## WHAT NEEDS TO BE DONE
When you transcribe the data below, reproduce every line exactly and leave each picture out.

## INFORMATION SUPPLIED
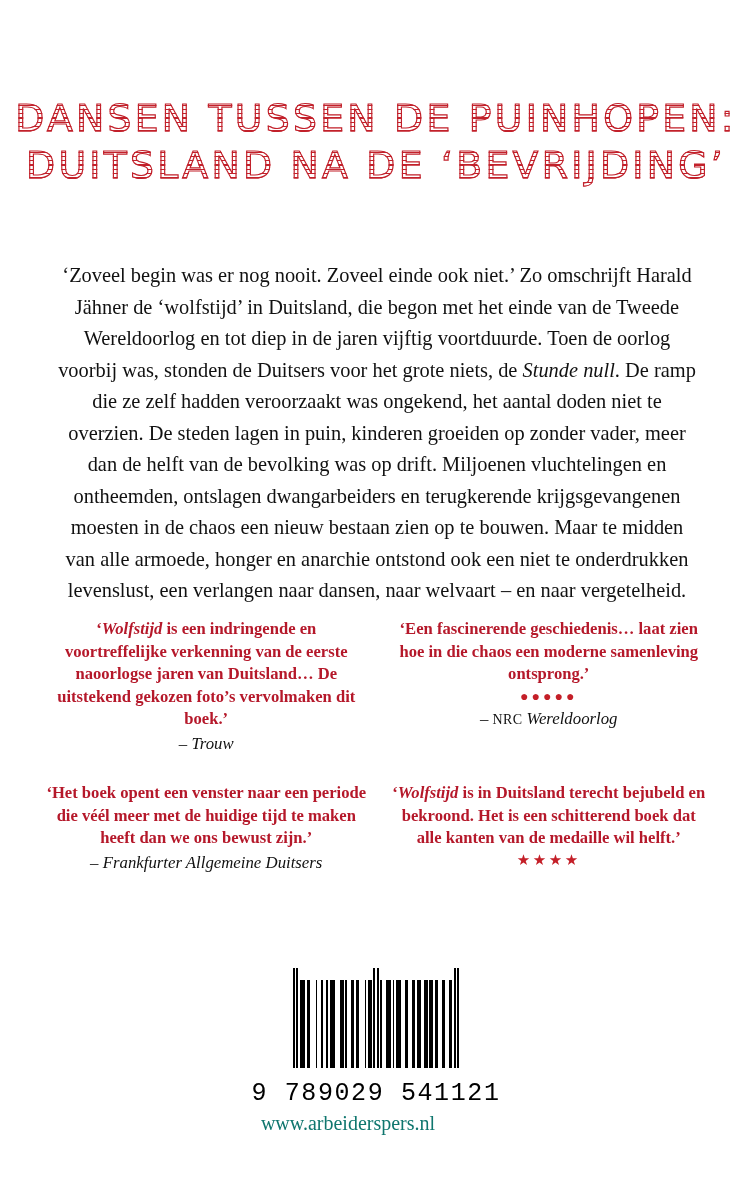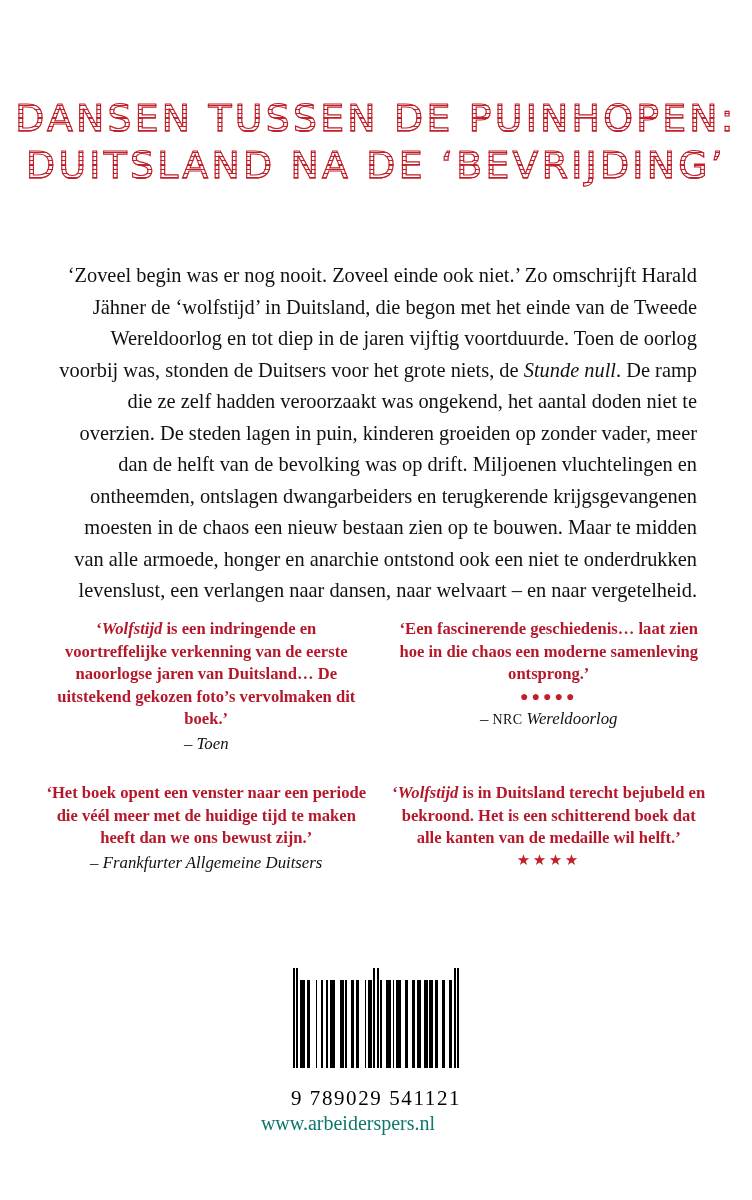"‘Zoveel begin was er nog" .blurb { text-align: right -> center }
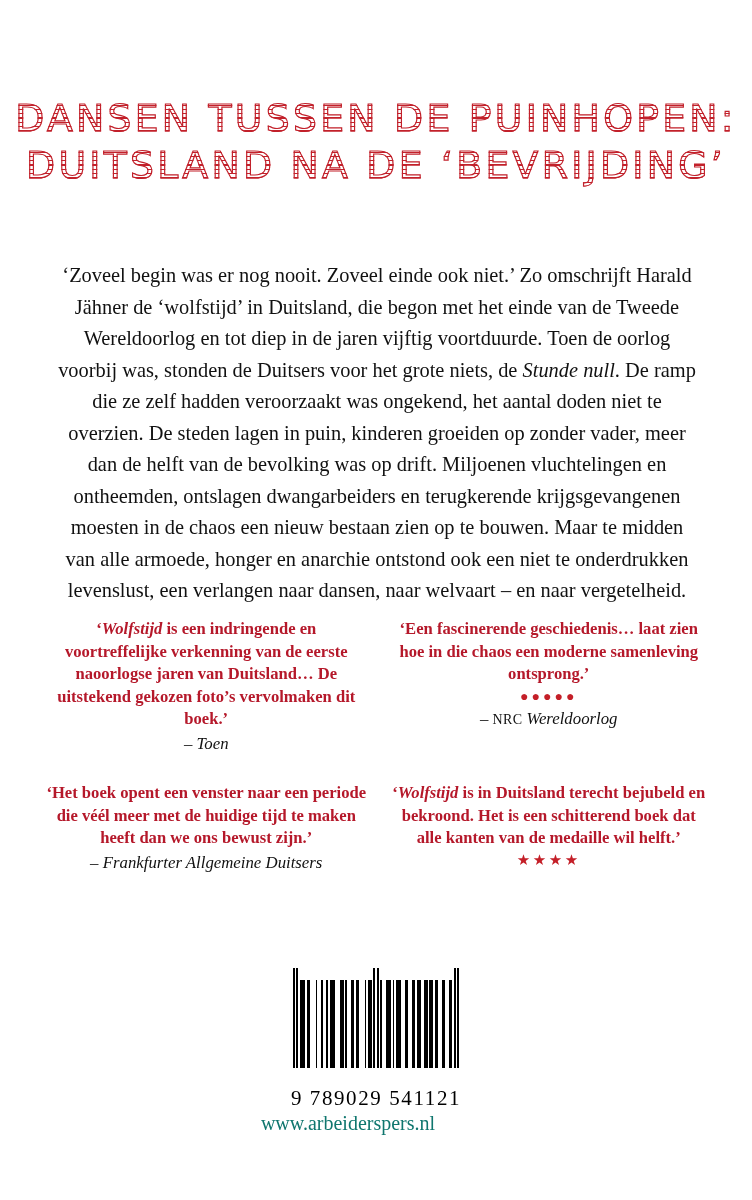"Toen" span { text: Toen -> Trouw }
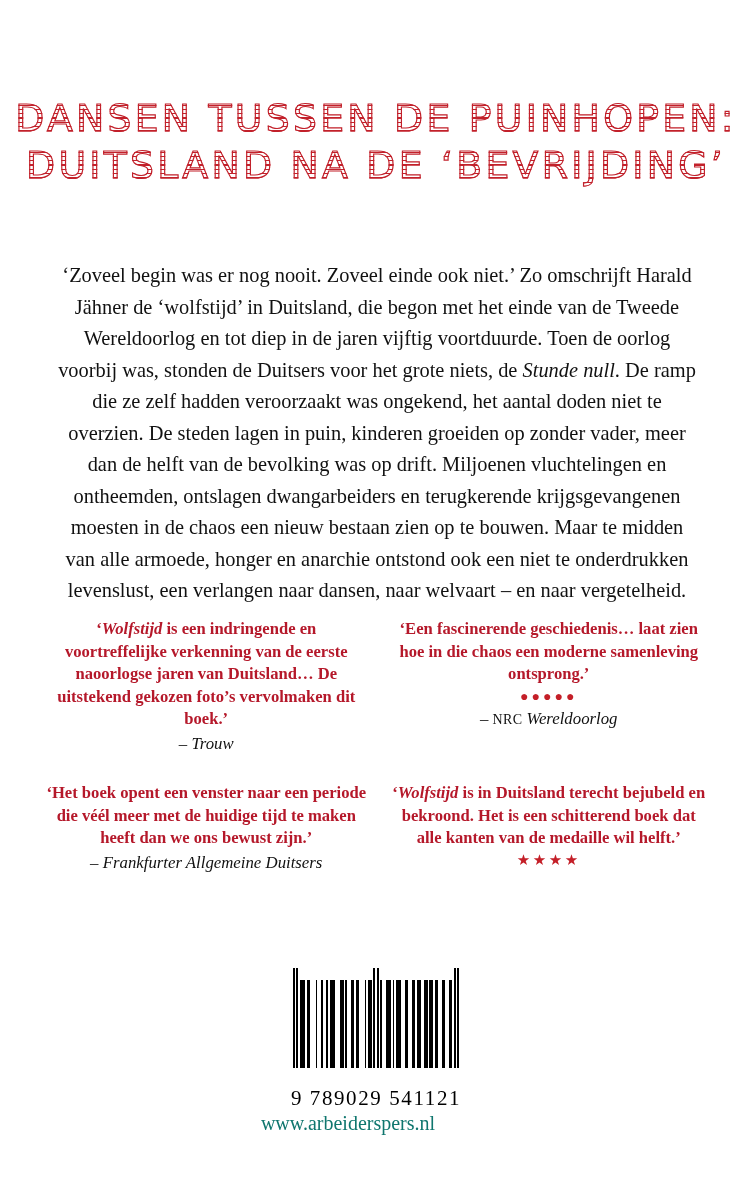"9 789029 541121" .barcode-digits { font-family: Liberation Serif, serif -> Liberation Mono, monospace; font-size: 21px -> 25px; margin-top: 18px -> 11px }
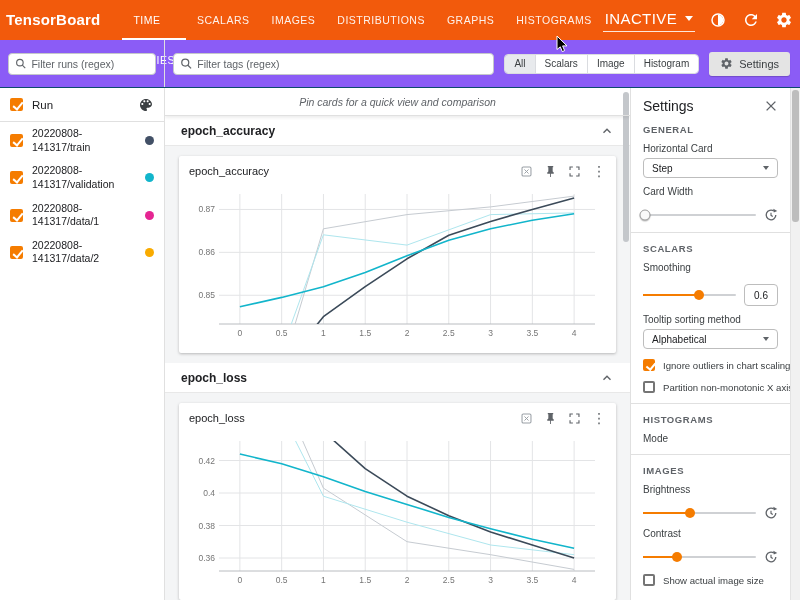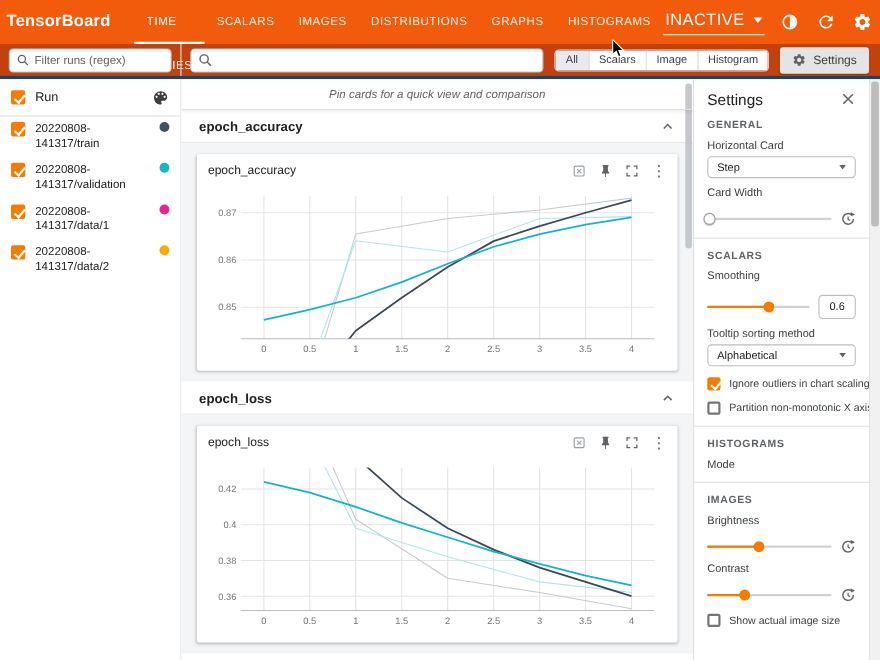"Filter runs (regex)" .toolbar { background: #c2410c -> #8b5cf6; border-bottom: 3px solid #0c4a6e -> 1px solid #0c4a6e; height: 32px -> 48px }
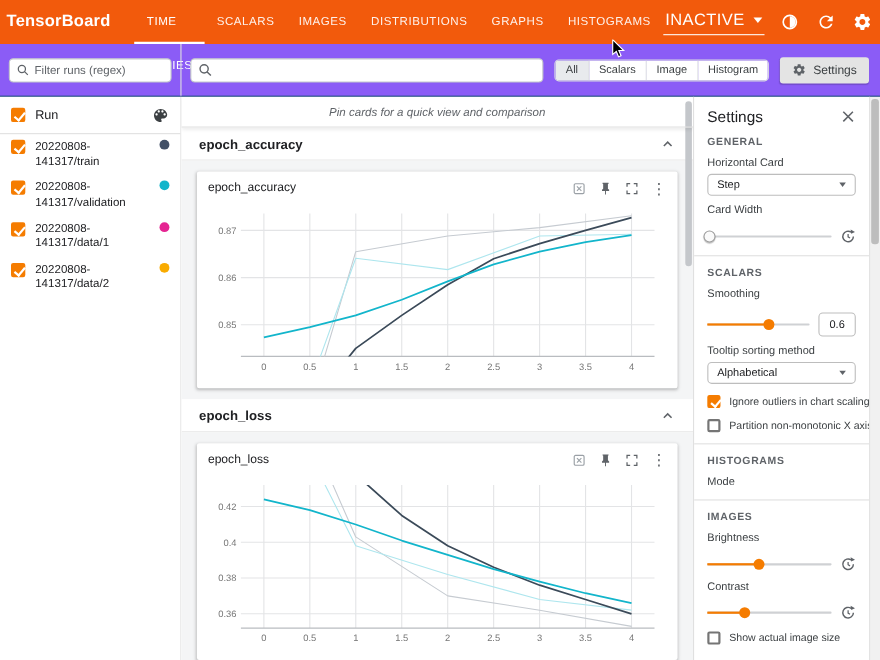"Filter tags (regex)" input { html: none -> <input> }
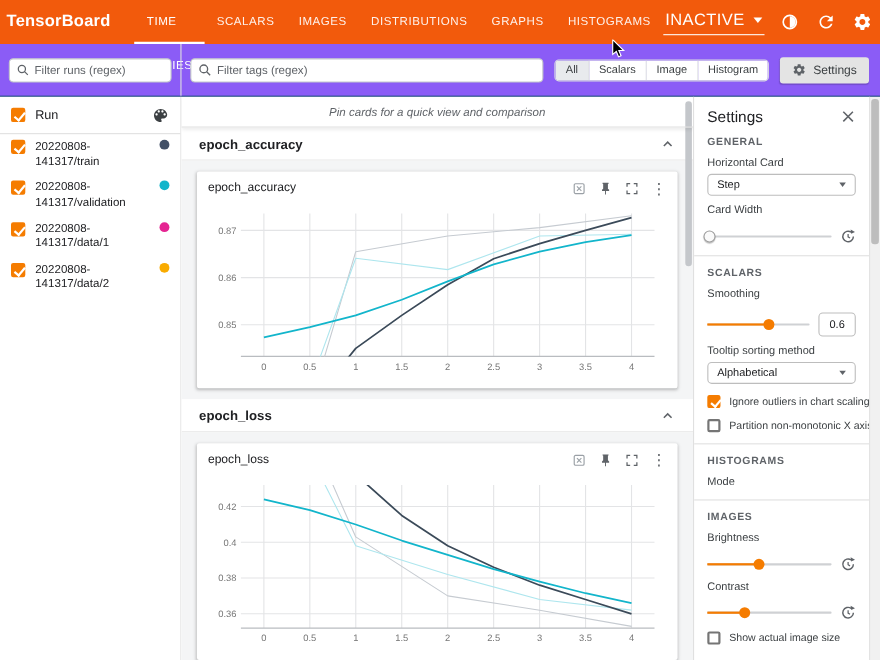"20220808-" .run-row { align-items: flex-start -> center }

## REPLY TO THE EXERCISE
"‘Zoveel begin was er nog" .blurb { text-align: right -> center }
"Toen" span { text: Toen -> Trouw }
"9 789029 541121" .barcode-digits { font-family: Liberation Serif, serif -> Liberation Mono, monospace; font-size: 21px -> 25px; margin-top: 18px -> 11px }
"Filter runs (regex)" .toolbar { background: #c2410c -> #8b5cf6; border-bottom: 3px solid #0c4a6e -> 1px solid #0c4a6e; height: 32px -> 48px }
"Filter tags (regex)" input { html: none -> <input> }
"20220808-" .run-row { align-items: flex-start -> center }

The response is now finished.